Take the entries below and retype them word for word, excluding the images.

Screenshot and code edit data
★ ★ ★ ★ ★ ★ ★

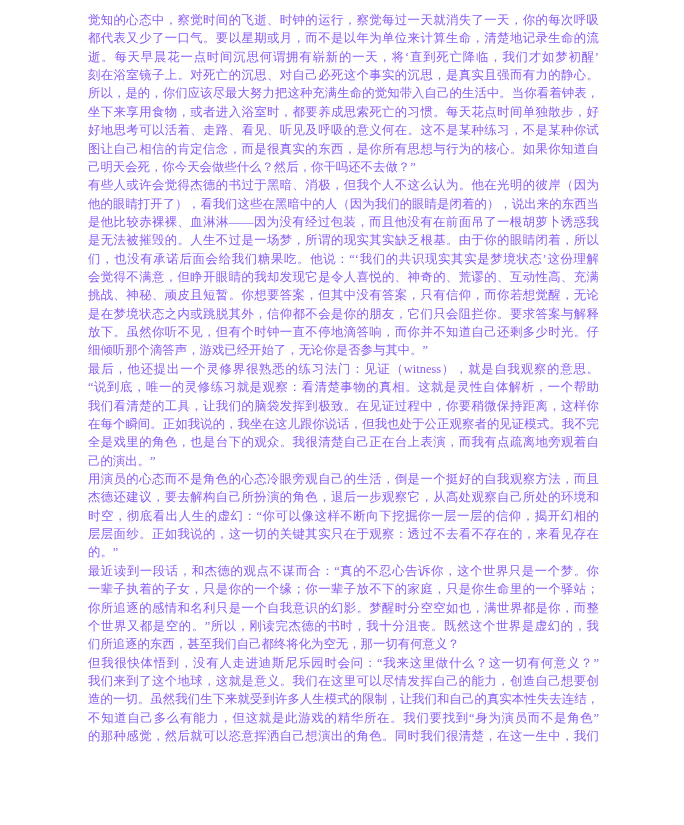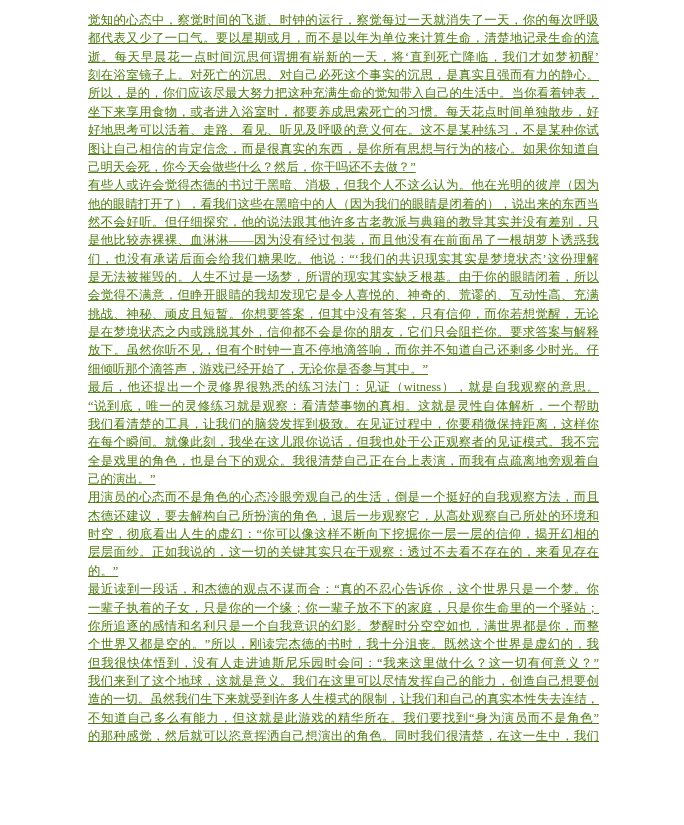--- a/index.html
+++ b/index.html
@@ -41,7 +41,7 @@
 <body style="background: rgb(255, 255, 255);">
 
 <div class="page">
-  <div class="text-block" style="color: #4d7c0f; text-decoration: underline;">
+  <div class="text-block" style="color: #8b5cf6;">
 
   <div class="line">觉知的心态中，察觉时间的飞逝、时钟的运行，察觉每过一天就消失了一天，你的每次呼吸</div>
       <div class="line">都代表又少了一口气。要以星期或月，而不是以年为单位来计算生命，清楚地记录生命的流</div>

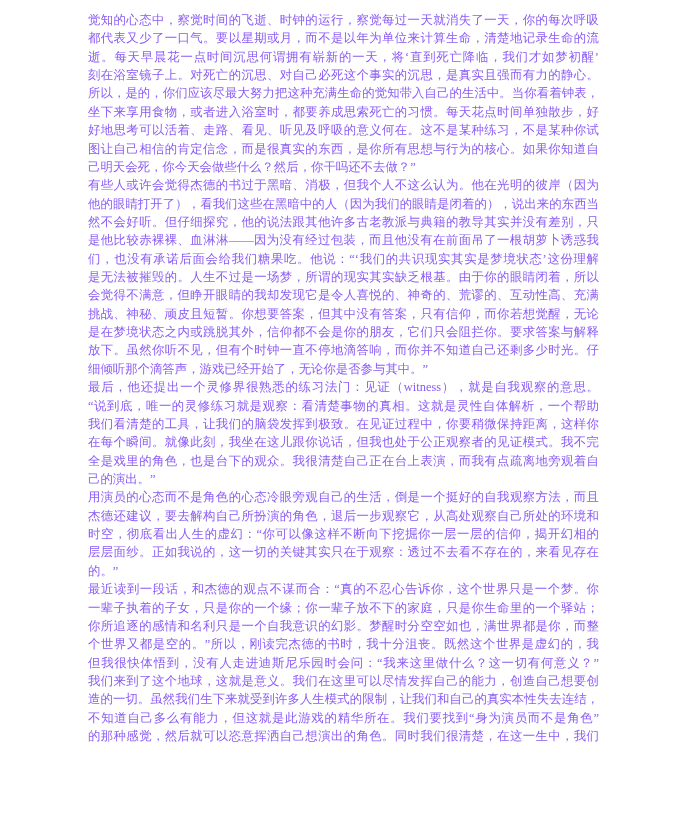--- a/index.html
+++ b/index.html
@@ -54,7 +54,6 @@
       <div class="line para-end">己明天会死，你今天会做些什么？然后，你干吗还不去做？”</div>
       <div class="line">有些人或许会觉得杰德的书过于黑暗、消极，但我个人不这么认为。他在光明的彼岸（因为</div>
       <div class="line">他的眼睛打开了），看我们这些在黑暗中的人（因为我们的眼睛是闭着的），说出来的东西当</div>
-      <div class="line">然不会好听。但仔细探究，他的说法跟其他许多古老教派与典籍的教导其实并没有差别，只</div>
       <div class="line">是他比较赤裸裸、血淋淋——因为没有经过包装，而且他没有在前面吊了一根胡萝卜诱惑我</div>
       <div class="line">们，也没有承诺后面会给我们糖果吃。他说：“‘我们的共识现实其实是梦境状态’这份理解</div>
       <div class="line">是无法被摧毁的。人生不过是一场梦，所谓的现实其实缺乏根基。由于你的眼睛闭着，所以</div>

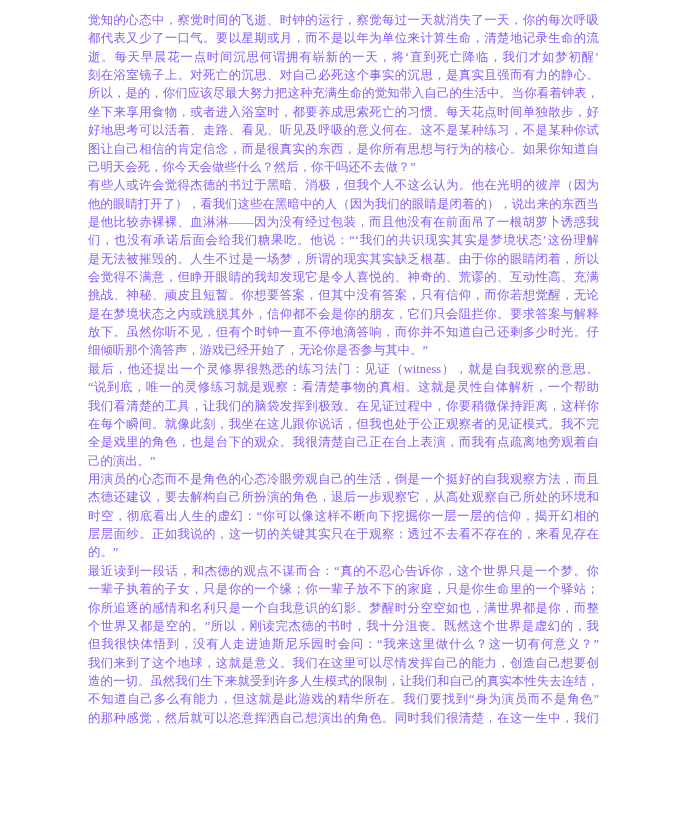--- a/index.html
+++ b/index.html
@@ -55,8 +55,8 @@
       <div class="line">有些人或许会觉得杰德的书过于黑暗、消极，但我个人不这么认为。他在光明的彼岸（因为</div>
       <div class="line">他的眼睛打开了），看我们这些在黑暗中的人（因为我们的眼睛是闭着的），说出来的东西当</div>
       <div class="line">是他比较赤裸裸、血淋淋——因为没有经过包装，而且他没有在前面吊了一根胡萝卜诱惑我</div>
+      <div class="line">是无法被摧毁的。人生不过是一场梦，所谓的现实其实缺乏根基。由于你的眼睛闭着，所以</div>
       <div class="line">们，也没有承诺后面会给我们糖果吃。他说：“‘我们的共识现实其实是梦境状态’这份理解</div>
-      <div class="line">是无法被摧毁的。人生不过是一场梦，所谓的现实其实缺乏根基。由于你的眼睛闭着，所以</div>
       <div class="line">会觉得不满意，但睁开眼睛的我却发现它是令人喜悦的、神奇的、荒谬的、互动性高、充满</div>
       <div class="line">挑战、神秘、顽皮且短暂。你想要答案，但其中没有答案，只有信仰，而你若想觉醒，无论</div>
       <div class="line">是在梦境状态之内或跳脱其外，信仰都不会是你的朋友，它们只会阻拦你。要求答案与解释</div>

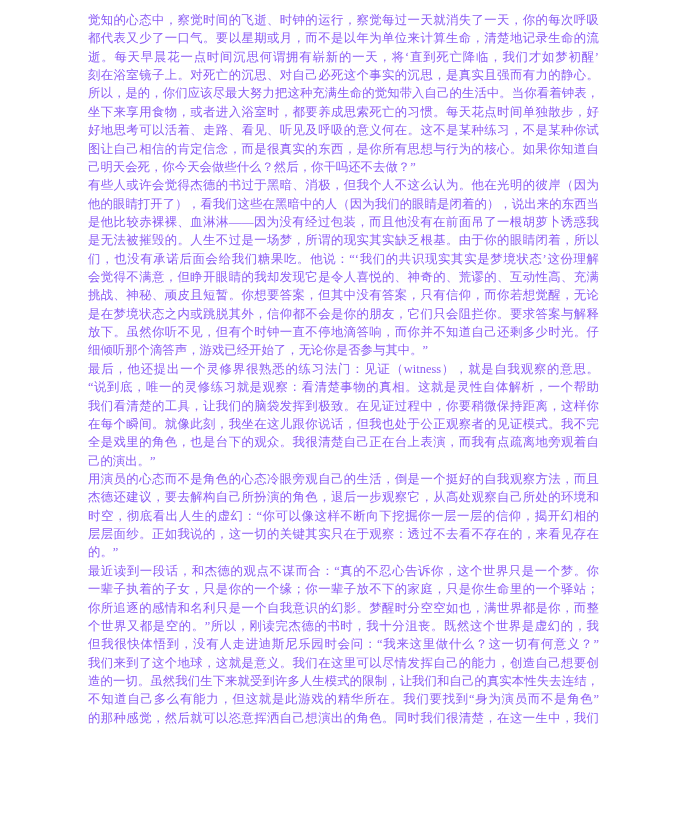--- a/index.html
+++ b/index.html
@@ -65,7 +65,7 @@
       <div class="line">最后，他还提出一个灵修界很熟悉的练习法门：见证（witness），就是自我观察的意思。</div>
       <div class="line">“说到底，唯一的灵修练习就是观察：看清楚事物的真相。这就是灵性自体解析，一个帮助</div>
       <div class="line">我们看清楚的工具，让我们的脑袋发挥到极致。在见证过程中，你要稍微保持距离，这样你</div>
-      <div class="line">在每个瞬间。就像此刻，我坐在这儿跟你说话，但我也处于公正观察者的见证模式。我不完</div>
+      <div class="line">在每个瞬间。正如我说的，我坐在这儿跟你说话，但我也处于公正观察者的见证模式。我不完</div>
       <div class="line">全是戏里的角色，也是台下的观众。我很清楚自己正在台上表演，而我有点疏离地旁观着自</div>
       <div class="line para-end">己的演出。”</div>
       <div class="line">用演员的心态而不是角色的心态冷眼旁观自己的生活，倒是一个挺好的自我观察方法，而且</div>

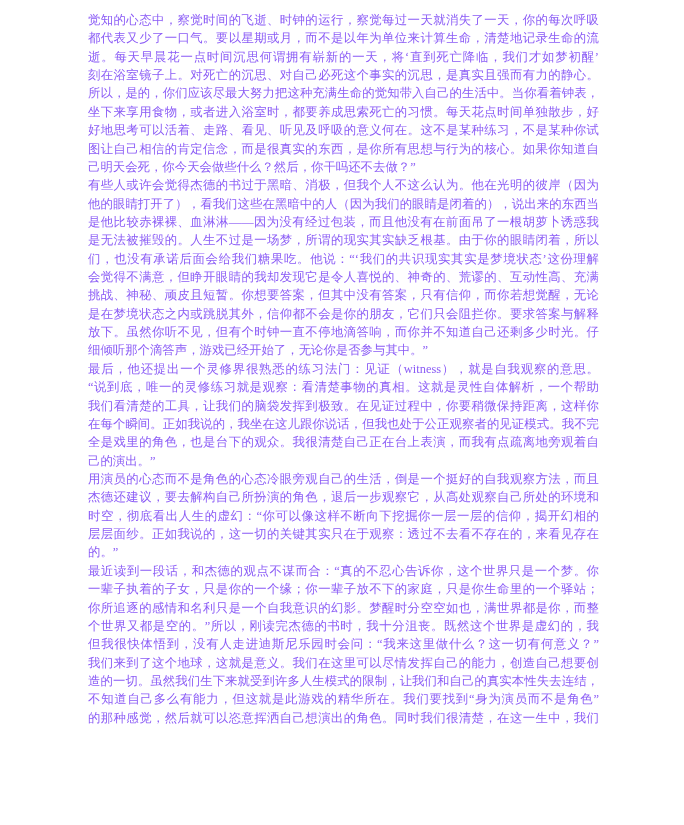--- a/index.html
+++ b/index.html
@@ -77,6 +77,7 @@
       <div class="line">一辈子执着的子女，只是你的一个缘；你一辈子放不下的家庭，只是你生命里的一个驿站；</div>
       <div class="line">你所追逐的感情和名利只是一个自我意识的幻影。梦醒时分空空如也，满世界都是你，而整</div>
       <div class="line">个世界又都是空的。”所以，刚读完杰德的书时，我十分沮丧。既然这个世界是虚幻的，我</div>
+      <div class="line para-end">们所追逐的东西，甚至我们自己都终将化为空无，那一切有何意义？</div>
       <div class="line">但我很快体悟到，没有人走进迪斯尼乐园时会问：“我来这里做什么？这一切有何意义？”</div>
       <div class="line">我们来到了这个地球，这就是意义。我们在这里可以尽情发挥自己的能力，创造自己想要创</div>
       <div class="line">造的一切。虽然我们生下来就受到许多人生模式的限制，让我们和自己的真实本性失去连结，</div>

★ ★ ★ ★ ★ ★ ★

=== Solution to this task ===
--- a/index.html
+++ b/index.html
@@ -41,7 +41,7 @@
 <body style="background: rgb(255, 255, 255);">
 
 <div class="page">
-  <div class="text-block" style="color: #4d7c0f; text-decoration: underline;">
+  <div class="text-block" style="color: #8b5cf6;">
 
   <div class="line">觉知的心态中，察觉时间的飞逝、时钟的运行，察觉每过一天就消失了一天，你的每次呼吸</div>
       <div class="line">都代表又少了一口气。要以星期或月，而不是以年为单位来计算生命，清楚地记录生命的流</div>

--- a/index.html
+++ b/index.html
@@ -54,7 +54,6 @@
       <div class="line para-end">己明天会死，你今天会做些什么？然后，你干吗还不去做？”</div>
       <div class="line">有些人或许会觉得杰德的书过于黑暗、消极，但我个人不这么认为。他在光明的彼岸（因为</div>
       <div class="line">他的眼睛打开了），看我们这些在黑暗中的人（因为我们的眼睛是闭着的），说出来的东西当</div>
-      <div class="line">然不会好听。但仔细探究，他的说法跟其他许多古老教派与典籍的教导其实并没有差别，只</div>
       <div class="line">是他比较赤裸裸、血淋淋——因为没有经过包装，而且他没有在前面吊了一根胡萝卜诱惑我</div>
       <div class="line">们，也没有承诺后面会给我们糖果吃。他说：“‘我们的共识现实其实是梦境状态’这份理解</div>
       <div class="line">是无法被摧毁的。人生不过是一场梦，所谓的现实其实缺乏根基。由于你的眼睛闭着，所以</div>

--- a/index.html
+++ b/index.html
@@ -55,8 +55,8 @@
       <div class="line">有些人或许会觉得杰德的书过于黑暗、消极，但我个人不这么认为。他在光明的彼岸（因为</div>
       <div class="line">他的眼睛打开了），看我们这些在黑暗中的人（因为我们的眼睛是闭着的），说出来的东西当</div>
       <div class="line">是他比较赤裸裸、血淋淋——因为没有经过包装，而且他没有在前面吊了一根胡萝卜诱惑我</div>
+      <div class="line">是无法被摧毁的。人生不过是一场梦，所谓的现实其实缺乏根基。由于你的眼睛闭着，所以</div>
       <div class="line">们，也没有承诺后面会给我们糖果吃。他说：“‘我们的共识现实其实是梦境状态’这份理解</div>
-      <div class="line">是无法被摧毁的。人生不过是一场梦，所谓的现实其实缺乏根基。由于你的眼睛闭着，所以</div>
       <div class="line">会觉得不满意，但睁开眼睛的我却发现它是令人喜悦的、神奇的、荒谬的、互动性高、充满</div>
       <div class="line">挑战、神秘、顽皮且短暂。你想要答案，但其中没有答案，只有信仰，而你若想觉醒，无论</div>
       <div class="line">是在梦境状态之内或跳脱其外，信仰都不会是你的朋友，它们只会阻拦你。要求答案与解释</div>

--- a/index.html
+++ b/index.html
@@ -65,7 +65,7 @@
       <div class="line">最后，他还提出一个灵修界很熟悉的练习法门：见证（witness），就是自我观察的意思。</div>
       <div class="line">“说到底，唯一的灵修练习就是观察：看清楚事物的真相。这就是灵性自体解析，一个帮助</div>
       <div class="line">我们看清楚的工具，让我们的脑袋发挥到极致。在见证过程中，你要稍微保持距离，这样你</div>
-      <div class="line">在每个瞬间。就像此刻，我坐在这儿跟你说话，但我也处于公正观察者的见证模式。我不完</div>
+      <div class="line">在每个瞬间。正如我说的，我坐在这儿跟你说话，但我也处于公正观察者的见证模式。我不完</div>
       <div class="line">全是戏里的角色，也是台下的观众。我很清楚自己正在台上表演，而我有点疏离地旁观着自</div>
       <div class="line para-end">己的演出。”</div>
       <div class="line">用演员的心态而不是角色的心态冷眼旁观自己的生活，倒是一个挺好的自我观察方法，而且</div>

--- a/index.html
+++ b/index.html
@@ -77,6 +77,7 @@
       <div class="line">一辈子执着的子女，只是你的一个缘；你一辈子放不下的家庭，只是你生命里的一个驿站；</div>
       <div class="line">你所追逐的感情和名利只是一个自我意识的幻影。梦醒时分空空如也，满世界都是你，而整</div>
       <div class="line">个世界又都是空的。”所以，刚读完杰德的书时，我十分沮丧。既然这个世界是虚幻的，我</div>
+      <div class="line para-end">们所追逐的东西，甚至我们自己都终将化为空无，那一切有何意义？</div>
       <div class="line">但我很快体悟到，没有人走进迪斯尼乐园时会问：“我来这里做什么？这一切有何意义？”</div>
       <div class="line">我们来到了这个地球，这就是意义。我们在这里可以尽情发挥自己的能力，创造自己想要创</div>
       <div class="line">造的一切。虽然我们生下来就受到许多人生模式的限制，让我们和自己的真实本性失去连结，</div>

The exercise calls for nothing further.